Criterion's new Blu-ray is a stunner (every photo in this post is a screen capture from the Blu-rays reviewed) and includes an exhaustive number of extras, most notably a half-hour interview with Bob Fosse and famed dancer-choreographer Agnes de Mille by quirky interlocutor Tom Snyder on his long defunct late night show, Tomorrow.

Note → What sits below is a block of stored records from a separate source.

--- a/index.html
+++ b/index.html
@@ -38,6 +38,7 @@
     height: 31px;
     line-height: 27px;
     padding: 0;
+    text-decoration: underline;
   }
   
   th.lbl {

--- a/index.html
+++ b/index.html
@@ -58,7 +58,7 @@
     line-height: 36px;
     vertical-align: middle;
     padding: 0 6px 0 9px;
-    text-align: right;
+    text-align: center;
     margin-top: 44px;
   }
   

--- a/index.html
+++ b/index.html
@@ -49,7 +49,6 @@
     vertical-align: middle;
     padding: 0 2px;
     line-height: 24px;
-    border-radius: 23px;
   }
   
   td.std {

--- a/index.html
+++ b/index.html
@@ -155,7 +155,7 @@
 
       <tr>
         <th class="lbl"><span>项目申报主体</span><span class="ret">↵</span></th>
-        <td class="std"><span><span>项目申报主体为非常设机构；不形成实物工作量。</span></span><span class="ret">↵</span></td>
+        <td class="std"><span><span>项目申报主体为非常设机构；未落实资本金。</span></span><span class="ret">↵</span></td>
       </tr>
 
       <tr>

¡Átame! (Tie Me Up! Tie Me Down!)
The controversial ¡Átame! (Tie Me Up! Tie Me Down!) finally makes its way to Blu-ray thanks to Criterion. After finally crossing over with Women on the Verge of a Nervous Breakdown, Pedro Almodóvar's 1990 film ¡Átame! heralded the Spanish director's bankability in the United States despite running into trouble with its sexual frankness and accusations of misogyny. Victoria Abril stars as Marina, a former porn star about to debut in her first mainstream film. She is kidnapped by Ricky, recently released from an institution and played by Antonio Banderas. Ricky fell in love with Marina after a one-night stand years ago and is convinced she'll return his affections if he holds her captive long enough. The scandalous aspect is that Marina does fall for Ricky.

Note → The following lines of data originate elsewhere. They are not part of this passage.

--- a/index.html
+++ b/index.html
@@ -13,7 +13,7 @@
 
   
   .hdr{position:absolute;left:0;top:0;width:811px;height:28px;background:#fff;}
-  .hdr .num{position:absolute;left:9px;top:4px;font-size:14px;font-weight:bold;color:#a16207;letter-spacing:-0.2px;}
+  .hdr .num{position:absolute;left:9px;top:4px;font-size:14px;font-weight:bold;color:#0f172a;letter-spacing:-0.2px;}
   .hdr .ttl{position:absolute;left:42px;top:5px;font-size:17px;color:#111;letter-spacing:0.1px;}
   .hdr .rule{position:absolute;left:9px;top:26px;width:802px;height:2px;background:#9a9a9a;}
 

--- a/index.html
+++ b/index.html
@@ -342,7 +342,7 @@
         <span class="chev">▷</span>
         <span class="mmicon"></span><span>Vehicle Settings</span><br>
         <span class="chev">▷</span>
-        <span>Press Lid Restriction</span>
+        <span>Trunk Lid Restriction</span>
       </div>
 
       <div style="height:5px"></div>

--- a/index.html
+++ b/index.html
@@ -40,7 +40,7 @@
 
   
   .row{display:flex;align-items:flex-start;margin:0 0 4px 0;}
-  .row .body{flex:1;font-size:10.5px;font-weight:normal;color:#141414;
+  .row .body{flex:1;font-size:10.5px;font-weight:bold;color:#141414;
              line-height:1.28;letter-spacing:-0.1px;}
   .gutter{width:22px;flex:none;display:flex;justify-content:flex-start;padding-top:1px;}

Needless to say, ¡Átame! was subjected to the critical scrutiny one would expect before being released unrated here due to memorably erotic scenes including one in which Marina uses a wind-up scuba toy to stimulate herself in the bathtub. ¡Átame! would put Almodóvar on the international radar and make Banderas a star. But it is much more than that. Imagine a telenovela, the ubiquitous melodramas of Spanish-language TV, bathed in lurid splashes of color (thanks to cinematographer José Luis Alcaine) and a Herrmann-esque suspense score (by Ennio Morricone). You'll still only get a hint of why Almodóvar is often held up as the Spanish Hitchcock.
Locke
This year's Locke is an interesting experiment that never quite comes off. Tom Hardy is the film's only onscreen performer, playing construction foreman Ivan Locke. Over the course of a car ride from Birmingham to London, we get to know the mostly decent man through a succession of phone calls as he voluntarily deals with increasingly stressful situations he's allowed to fester in his life. Save for Locke's opening and closing, writer-director Steven Knight stays inside the car for the entire trip, giving us a close-quarters character study of a man under the enormous pressure presented by a huge job, a faltering marriage, and a questionable impetus for leaving those issues behind, motivated largely by the absence of his own father.
While the story itself doesn't entirely justify the tedium that occasionally arises from Knight's exercise, it does present Hardy an opportunity to impress us once again. A dynamic, highly charged actor, Hardy successfully contains his usual repertoire of actor's tics to portray a quiet, unassuming man in the cocoon of his car determined to overcome all emotional obstacles placed in front of him. Locke might not necessarily win you over, but Hardy will.
Finally! My ALL THAT JAZZ Blu-ray has finally arrived. God, I love this film. So glad it landed with the Criterion Collection folk.